_Task goal_
Print out each record below, unaltered and complete, without its images.

=== Begin Enclosure ===

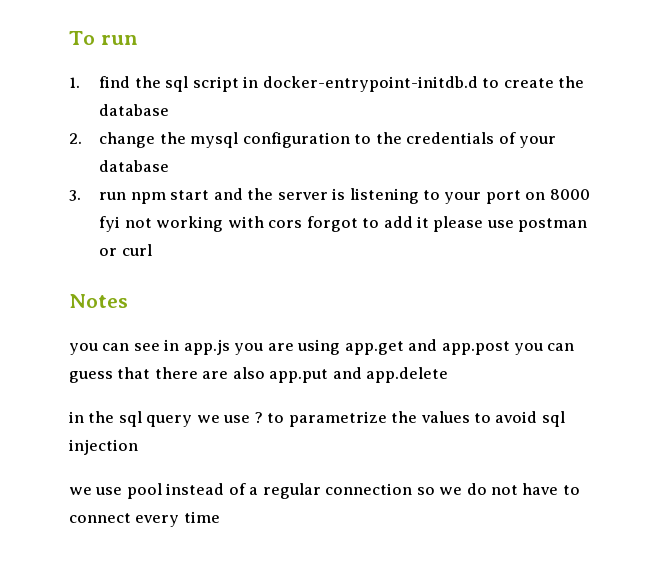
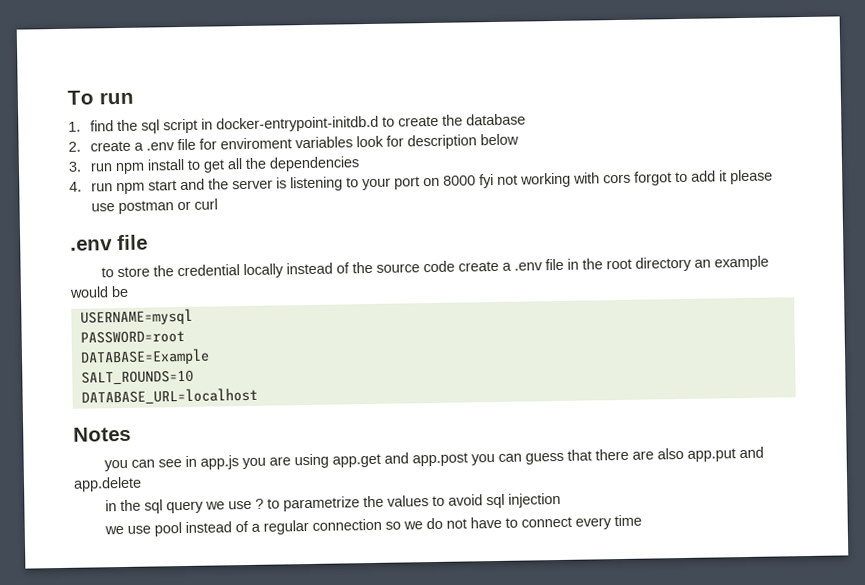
- 2. change the mysql configuration to the credentials of your database
- 3. run npm start and the server is listening to your port on 8000 fyi not working with cors forgot to add it please use postman or curl
+ 2. create a .env file for enviroment variables look for description below
+ 3. run npm install to get all the dependencies
+ 4. run npm start and the server is listening to your port on 8000 fyi not working with cors forgot to add it please use postman or curl
+ .env file
+ to store the credential locally instead of the source code create a .env file in the root directory an example would be
+ USERNAME=mysql
+ PASSWORD=root
+ DATABASE=Example
+ SALT_ROUNDS=10
+ DATABASE_URL=localhost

=== End Enclosure ===

_Worked solution_
- 2. change the mysql configuration to the credentials of your database
- 3. run npm start and the server is listening to your port on 8000 fyi not working with cors forgot to add it please use postman or curl
+ 2. create a .env file for enviroment variables look for description below
+ 3. run npm install to get all the dependencies
+ 4. run npm start and the server is listening to your port on 8000 fyi not working with cors forgot to add it please use postman or curl
+ .env file
+ to store the credential locally instead of the source code create a .env file in the root directory an example would be
+ USERNAME=mysql
+ PASSWORD=root
+ DATABASE=Example
+ SALT_ROUNDS=10
+ DATABASE_URL=localhost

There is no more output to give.